Data records —
#####

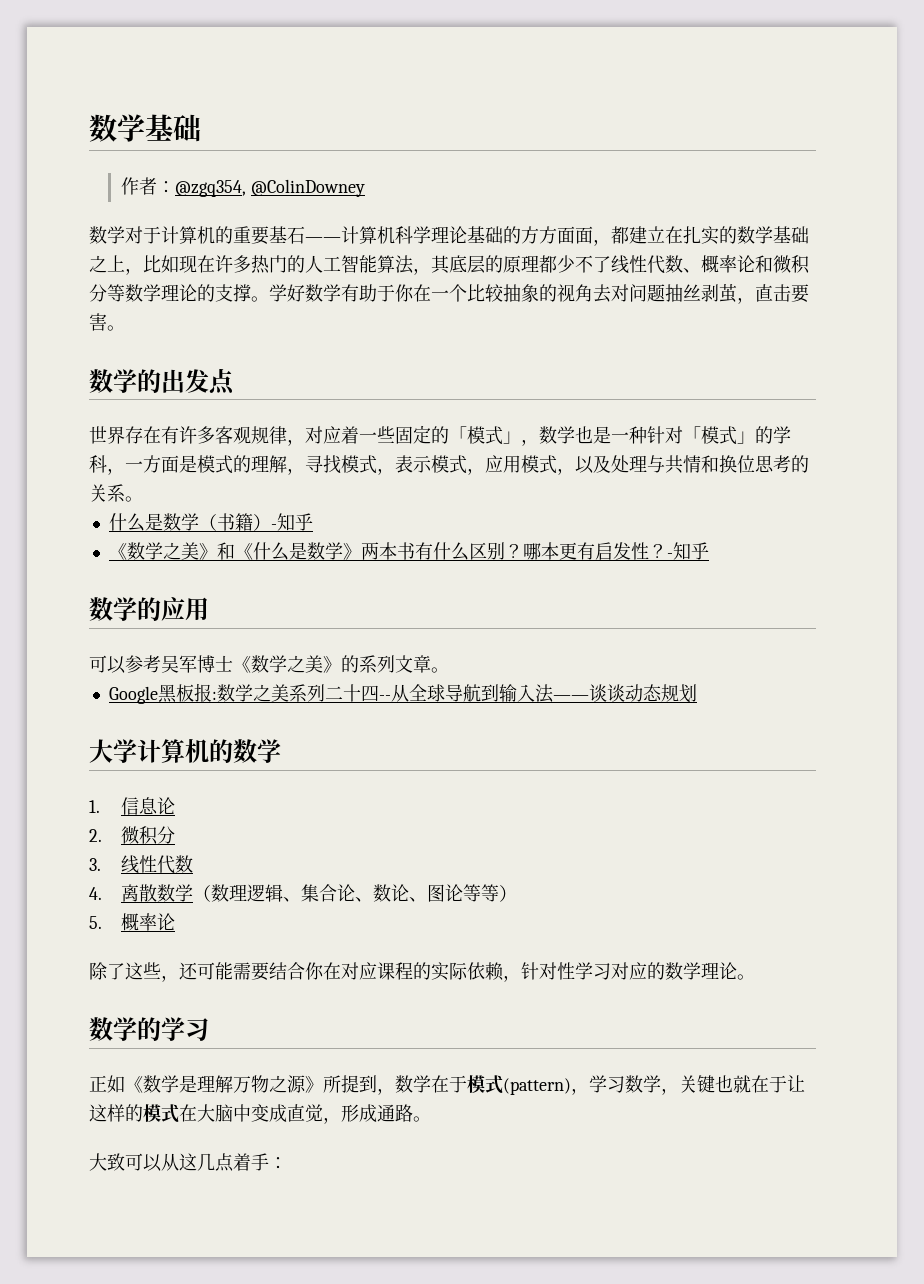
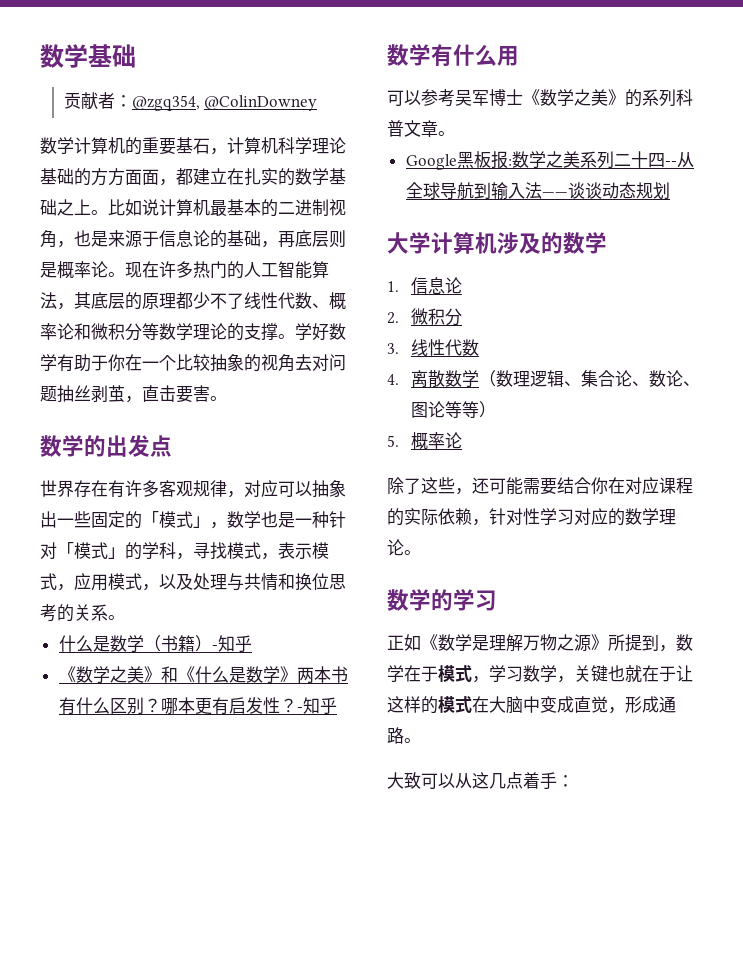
- 作者：@zgq354, @ColinDowney
+ 贡献者：@zgq354, @ColinDowney
- 数学对于计算机的重要基石——计算机科学理论基础的方方面面，都建立在扎实的数学基础之上，比如现在许多热门的人工智能算法，其底层的原理都少不了线性代数、概率论和微积分等数学理论的支撑。
+ 数学计算机的重要基石，计算机科学理论基础的方方面面，都建立在扎实的数学基础之上。比如说计算机最基本的二进制视角，也是来源于信息论的基础，再底层则是概率论。现在许多热门的人工智能算法，其底层的原理都少不了线性代数、概率论和微积分等数学理论的支撑。
- 世界存在有许多客观规律，对应着一些固定的「模式」，数学也是一种针对「模式」的学科，一方面是模式的理解，寻找模式，表示模式，应用模式，以及处理与共情和换位思考的关系。
+ 世界存在有许多客观规律，对应可以抽象出一些固定的「模式」，数学也是一种针对「模式」的学科，寻找模式，表示模式，应用模式，以及处理与共情和换位思考的关系。
- 数学的应用
+ 数学有什么用
- 可以参考吴军博士《数学之美》的系列文章。
+ 可以参考吴军博士《数学之美》的系列科普文章。
- 大学计算机的数学
+ 大学计算机涉及的数学
- 正如《数学是理解万物之源》所提到，数学在于模式(pattern)，学习数学，关键也就在于让这样的模式在大脑中变成直觉，形成通路。
+ 正如《数学是理解万物之源》所提到，数学在于模式，学习数学，关键也就在于让这样的模式在大脑中变成直觉，形成通路。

#####

Work required —
Repeat the data in full and exactly. Omit pictures.

Answer to the exercise —
- 作者：@zgq354, @ColinDowney
+ 贡献者：@zgq354, @ColinDowney
- 数学对于计算机的重要基石——计算机科学理论基础的方方面面，都建立在扎实的数学基础之上，比如现在许多热门的人工智能算法，其底层的原理都少不了线性代数、概率论和微积分等数学理论的支撑。
+ 数学计算机的重要基石，计算机科学理论基础的方方面面，都建立在扎实的数学基础之上。比如说计算机最基本的二进制视角，也是来源于信息论的基础，再底层则是概率论。现在许多热门的人工智能算法，其底层的原理都少不了线性代数、概率论和微积分等数学理论的支撑。
- 世界存在有许多客观规律，对应着一些固定的「模式」，数学也是一种针对「模式」的学科，一方面是模式的理解，寻找模式，表示模式，应用模式，以及处理与共情和换位思考的关系。
+ 世界存在有许多客观规律，对应可以抽象出一些固定的「模式」，数学也是一种针对「模式」的学科，寻找模式，表示模式，应用模式，以及处理与共情和换位思考的关系。
- 数学的应用
+ 数学有什么用
- 可以参考吴军博士《数学之美》的系列文章。
+ 可以参考吴军博士《数学之美》的系列科普文章。
- 大学计算机的数学
+ 大学计算机涉及的数学
- 正如《数学是理解万物之源》所提到，数学在于模式(pattern)，学习数学，关键也就在于让这样的模式在大脑中变成直觉，形成通路。
+ 正如《数学是理解万物之源》所提到，数学在于模式，学习数学，关键也就在于让这样的模式在大脑中变成直觉，形成通路。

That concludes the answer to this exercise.